··· Input records ···
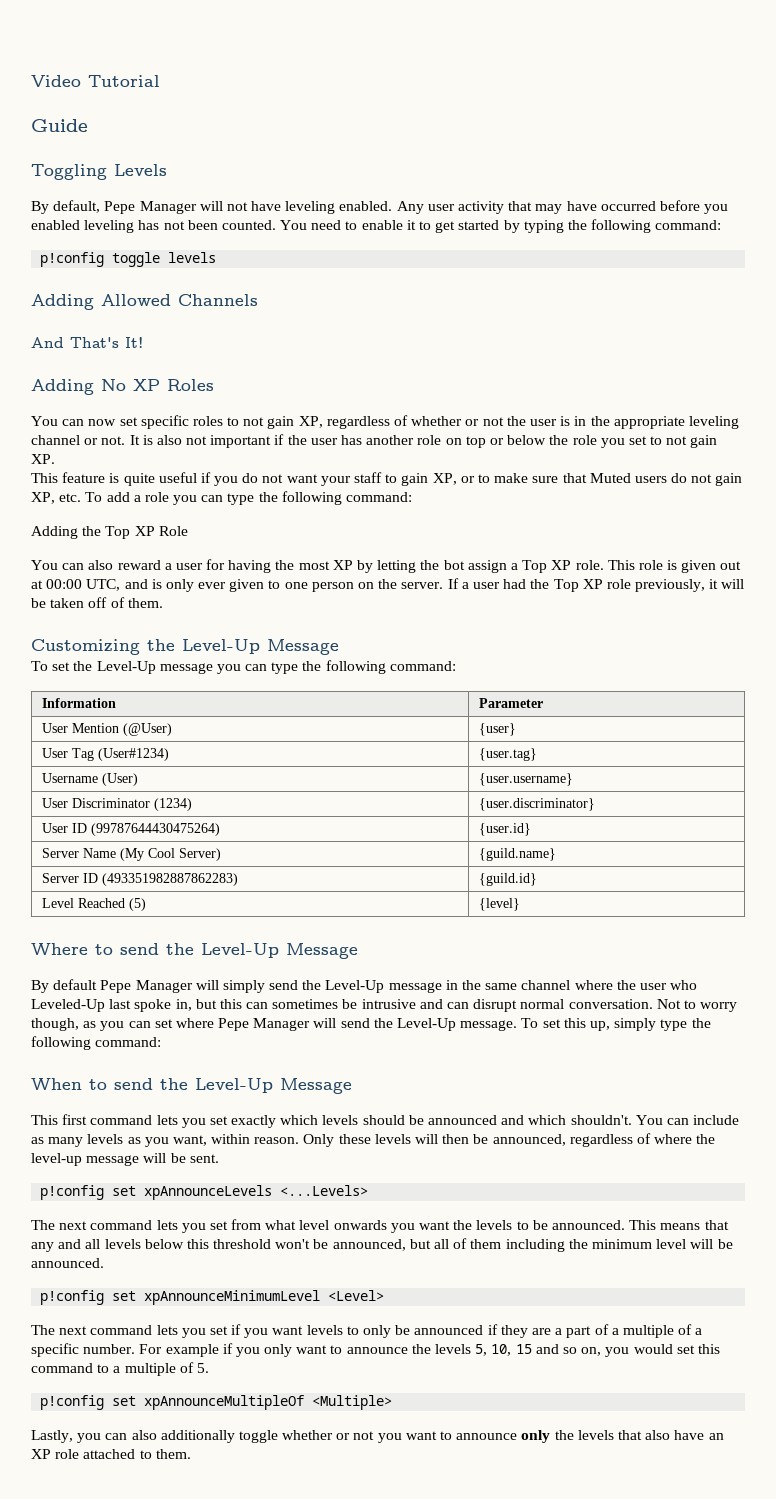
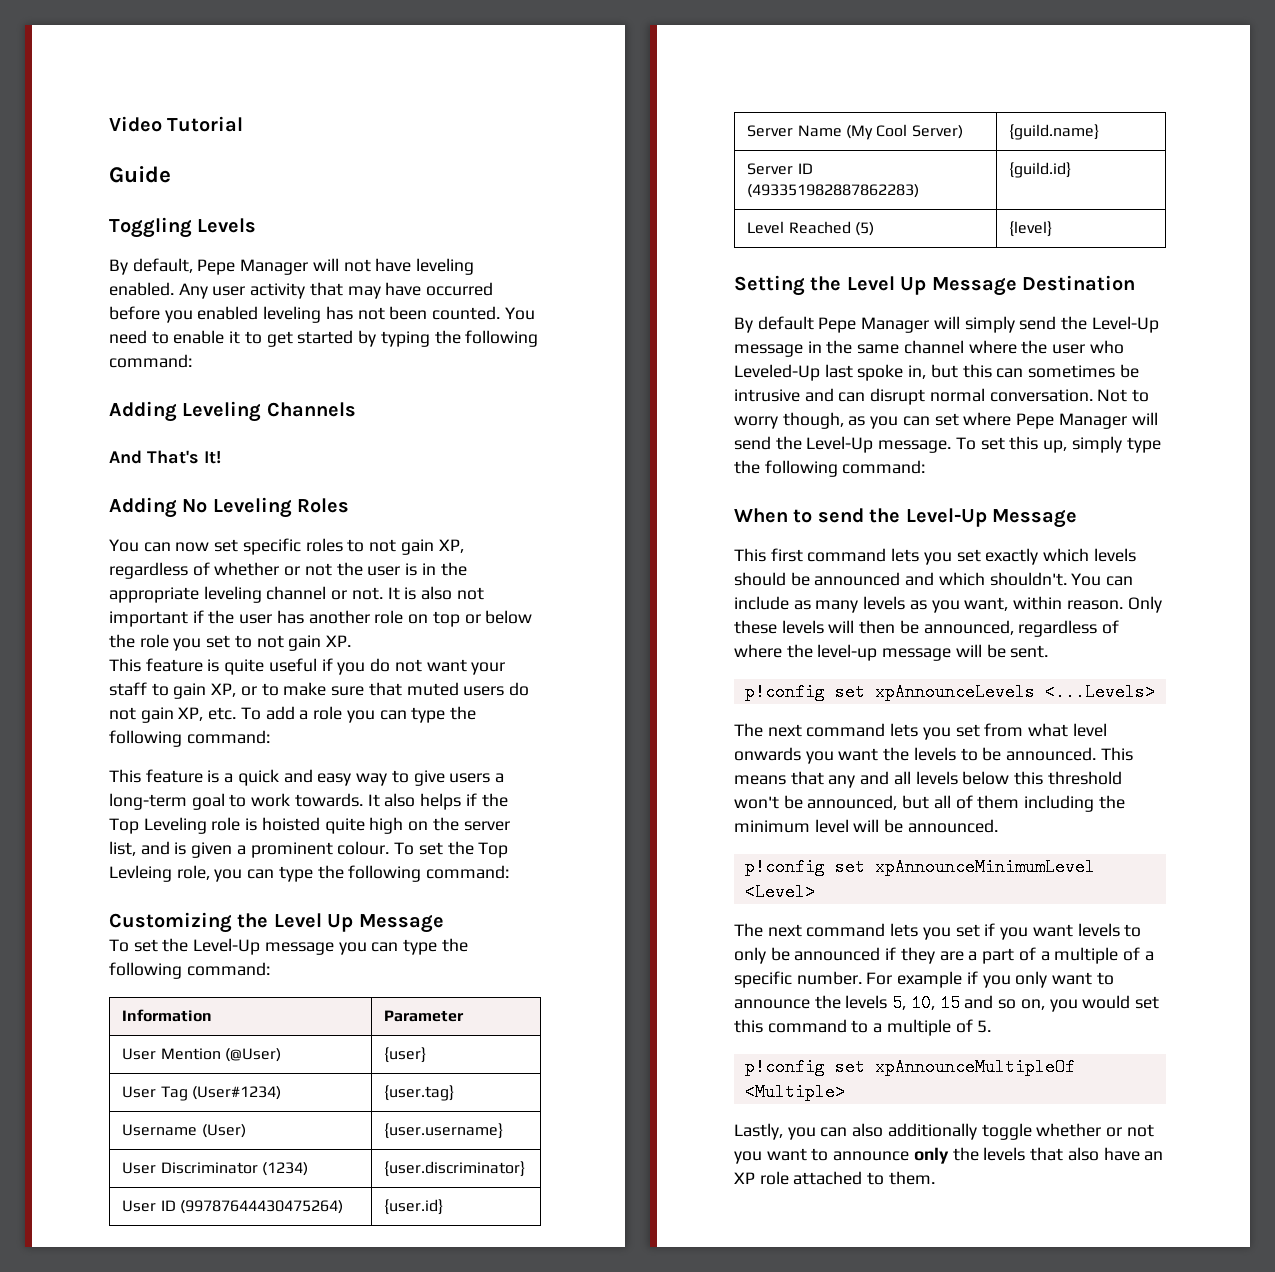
[40,252,217,267] [31,294,171,310] // p!config toggle levels // Adding Allowed -> [109,401,262,422] // Adding Leveling
[133,379,160,391] XP -> [212,497,292,518] Leveling
[589,473,631,483] Muted -> [406,682,459,696] muted
[31,526,188,539] [31,559,742,573] [31,578,745,592] [31,597,163,608] Adding the Top XP Role // You can also reward a user for having the most XP by letting the bot assign a Top XP role. This role is given out at 00:00 UTC, and is only ever given to one person on the server. If a user had the Top XP role previously, it will be taken off of them. -> [109,769,504,786] [109,793,508,810] [109,817,510,834] [109,841,509,858] [109,865,510,882] This feature is a quick and easy way to give users a long-term goal to work towards. It also helps if the Top Leveling role is hoisted quite high on the server list, and is given a prominent colour. To set the Top Levleing role, you can type the following command:
[182,639,260,654] Level-Up -> [273,913,354,932] Level Up
[31,943,358,959] Where to send the Level-Up Message -> [734,275,1135,296] Setting the Level Up Message Destination

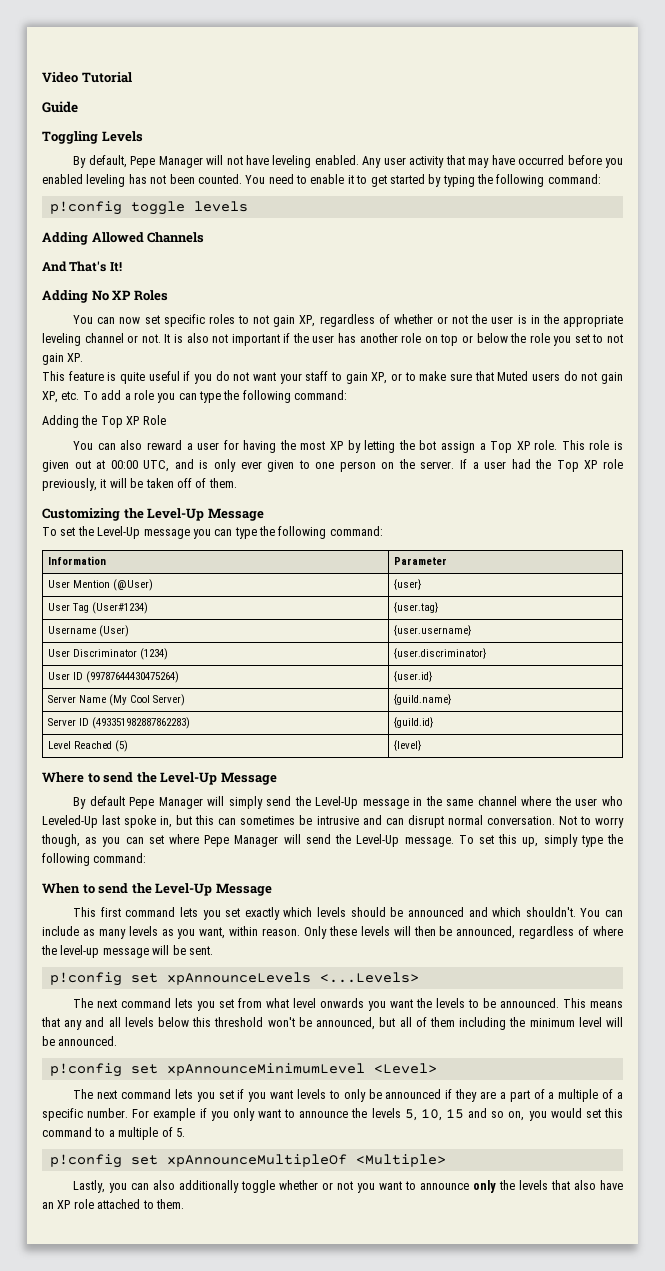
[109,401,262,422] // Adding Leveling -> [49,201,248,215] [42,232,144,245] // p!config toggle levels // Adding Allowed
[212,497,292,518] Leveling -> [112,290,132,300] XP
[406,682,459,696] muted -> [497,371,529,381] Muted
[109,769,504,786] [109,793,508,810] [109,817,510,834] [109,841,509,858] [109,865,510,882] This feature is a quick and easy way to give users a long-term goal to work towards. It also helps if the Top Leveling role is hoisted quite high on the server list, and is given a prominent colour. To set the Top Levleing role, you can type the following command: -> [42,415,166,428] [73,440,624,453] [42,459,624,472] [42,478,237,491] Adding the Top XP Role // You can also reward a user for having the most XP by letting the bot assign a Top XP role. This role is given out at 00:00 UTC, and is only ever given to one person on the server. If a user had the Top XP role previously, it will be taken off of them.
[273,913,354,932] Level Up -> [147,508,205,521] Level-Up
[734,275,1135,296] Setting the Level Up Message Destination -> [42,772,277,785] Where to send the Level-Up Message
···
Goal of the exercise – For this exercise, transcribe the data above line by line, exactly, with pictures omitted.

Answer to this exercise –
[40,252,217,267] [31,294,171,310] // p!config toggle levels // Adding Allowed -> [109,401,262,422] // Adding Leveling
[133,379,160,391] XP -> [212,497,292,518] Leveling
[589,473,631,483] Muted -> [406,682,459,696] muted
[31,526,188,539] [31,559,742,573] [31,578,745,592] [31,597,163,608] Adding the Top XP Role // You can also reward a user for having the most XP by letting the bot assign a Top XP role. This role is given out at 00:00 UTC, and is only ever given to one person on the server. If a user had the Top XP role previously, it will be taken off of them. -> [109,769,504,786] [109,793,508,810] [109,817,510,834] [109,841,509,858] [109,865,510,882] This feature is a quick and easy way to give users a long-term goal to work towards. It also helps if the Top Leveling role is hoisted quite high on the server list, and is given a prominent colour. To set the Top Levleing role, you can type the following command:
[182,639,260,654] Level-Up -> [273,913,354,932] Level Up
[31,943,358,959] Where to send the Level-Up Message -> [734,275,1135,296] Setting the Level Up Message Destination

[109,401,262,422] // Adding Leveling -> [49,201,248,215] [42,232,144,245] // p!config toggle levels // Adding Allowed
[212,497,292,518] Leveling -> [112,290,132,300] XP
[406,682,459,696] muted -> [497,371,529,381] Muted
[109,769,504,786] [109,793,508,810] [109,817,510,834] [109,841,509,858] [109,865,510,882] This feature is a quick and easy way to give users a long-term goal to work towards. It also helps if the Top Leveling role is hoisted quite high on the server list, and is given a prominent colour. To set the Top Levleing role, you can type the following command: -> [42,415,166,428] [73,440,624,453] [42,459,624,472] [42,478,237,491] Adding the Top XP Role // You can also reward a user for having the most XP by letting the bot assign a Top XP role. This role is given out at 00:00 UTC, and is only ever given to one person on the server. If a user had the Top XP role previously, it will be taken off of them.
[273,913,354,932] Level Up -> [147,508,205,521] Level-Up
[734,275,1135,296] Setting the Level Up Message Destination -> [42,772,277,785] Where to send the Level-Up Message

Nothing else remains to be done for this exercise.